Davon jedoch wollen die UNO- Repräsentanten in Bosnien nichts wissen. Die Offiziere der britischen UNPROFOR-Truppen auf dem Flugplatz von Tuzla ließen vor einigen Tagen keinen Zweifel an ihrer strikten Neutralität aufkommen. Die Vorarbeiten für eine Evakuierungsaktion durch Hubschrauber seien zwar abgeschlossen, hieß es. Jederzeit könnten auch andere Flugzeuge, bis hin zum Jumbojet, auf dem Flughafen landen. Doch müsse beachtet werden, daß dieser traditionell vom Militär genutzte Flughafen im Bereich der weitreichenden serbischen Artillerie liegt, die erst am letzten Mittwoch bewies, daß sie in der Lage ist, den Flughafen und die Stadt Tuzla selbst zu beschießen. „Die Zustimmung der serbischen Seite für eine solche Aktion ist unerläßlich.“ Jedes Risiko für die Blauhelme sei zu vermeiden. Nach Hinweisen aus Quellen der internationalen Hilfsorganisationen, die über die Demarkationslinien pendeln, ist es selbst bei einer Zustimmung von Karadzič keineswegs sicher, daß sich die serbischen Truppen vor Ort auch an diese Absprachen halten. Die Schwerverletzten aus Srebrenica zu retten, sei keinesfalls ohne Risiken durchzuführen.

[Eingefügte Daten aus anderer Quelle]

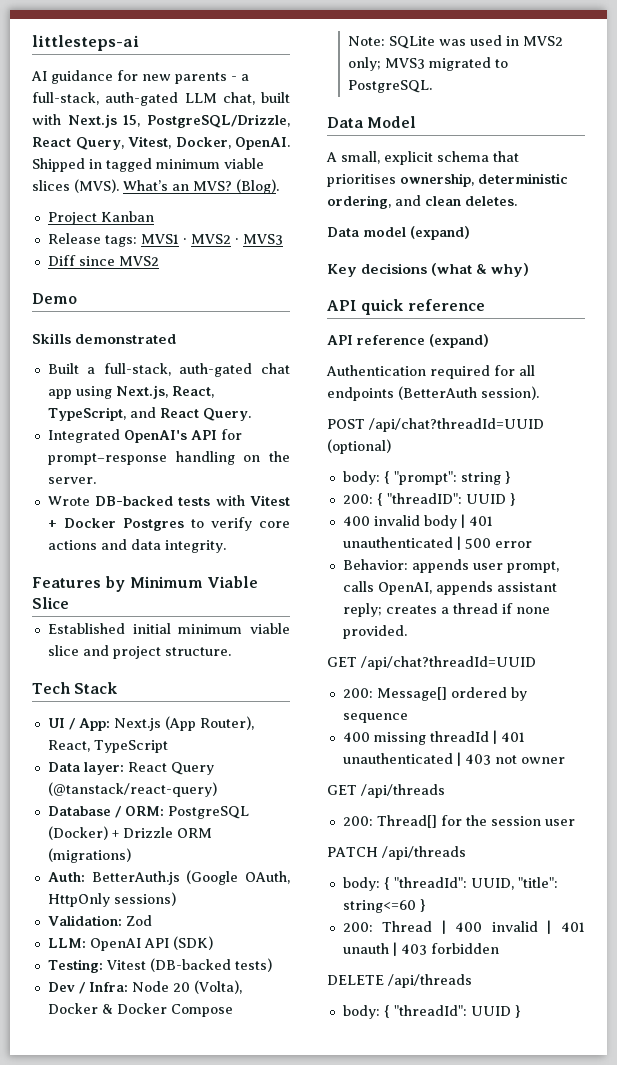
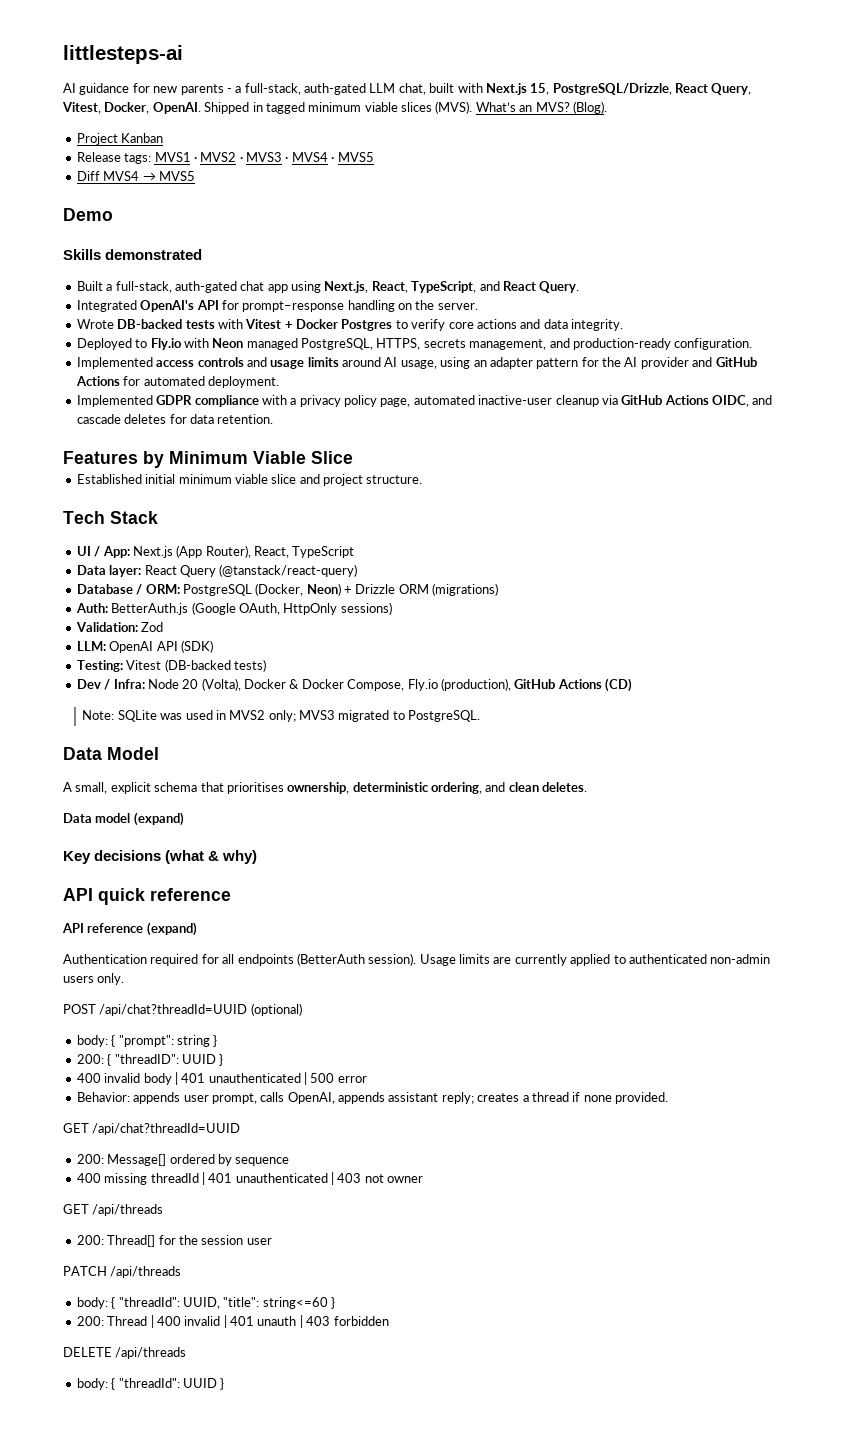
- Release tags: MVS1 · MVS2 · MVS3
- Diff since MVS2
+ Release tags: MVS1 · MVS2 · MVS3 · MVS4 · MVS5
+ Diff MVS4 → MVS5
+ Deployed to Fly.io with Neon managed PostgreSQL, HTTPS, secrets management, and production-ready configuration.
+ Implemented access controls and usage limits around AI usage, using an adapter pattern for the AI provider and GitHub Actions for automated deployment.
+ Implemented GDPR compliance with a privacy policy page, automated inactive-user cleanup via GitHub Actions OIDC, and cascade deletes for data retention.
- Database / ORM: PostgreSQL (Docker) + Drizzle ORM (migrations)
+ Database / ORM: PostgreSQL (Docker, Neon) + Drizzle ORM (migrations)
- Dev / Infra: Node 20 (Volta), Docker & Docker Compose
+ Dev / Infra: Node 20 (Volta), Docker & Docker Compose, Fly.io (production), GitHub Actions (CD)
+ Usage limits are currently applied to authenticated non-admin users only.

So bleibt die Frage, was passieren würde, wenn einer der UNO- Hubschrauber, die nach Srebenica fliegen sollen, abgeschossen würde. Die Schüsse auf das deutsche Transportflugzeug Anfang Februar in Karlovač hatte nicht einmal lahme Proteste zur Folge. „Um diese Frage zu beantworten, müßten Sie schon in New York anfragen“, erklärte ein Offizier der UNPROFOR in Tuzla. Nur in New York könnte über entsprechende Gegenmaßnahmen entschieden werden. Wenn heute der Sicherheitsrat der UNO über Bosnien diskutiert, wird diese Frage im Vordergrund stehen. Nach dem Stand der Vorbereitungen jedoch scheinen die Weichen für eine Evakuierungsaktion nun ernsthaft gestellt.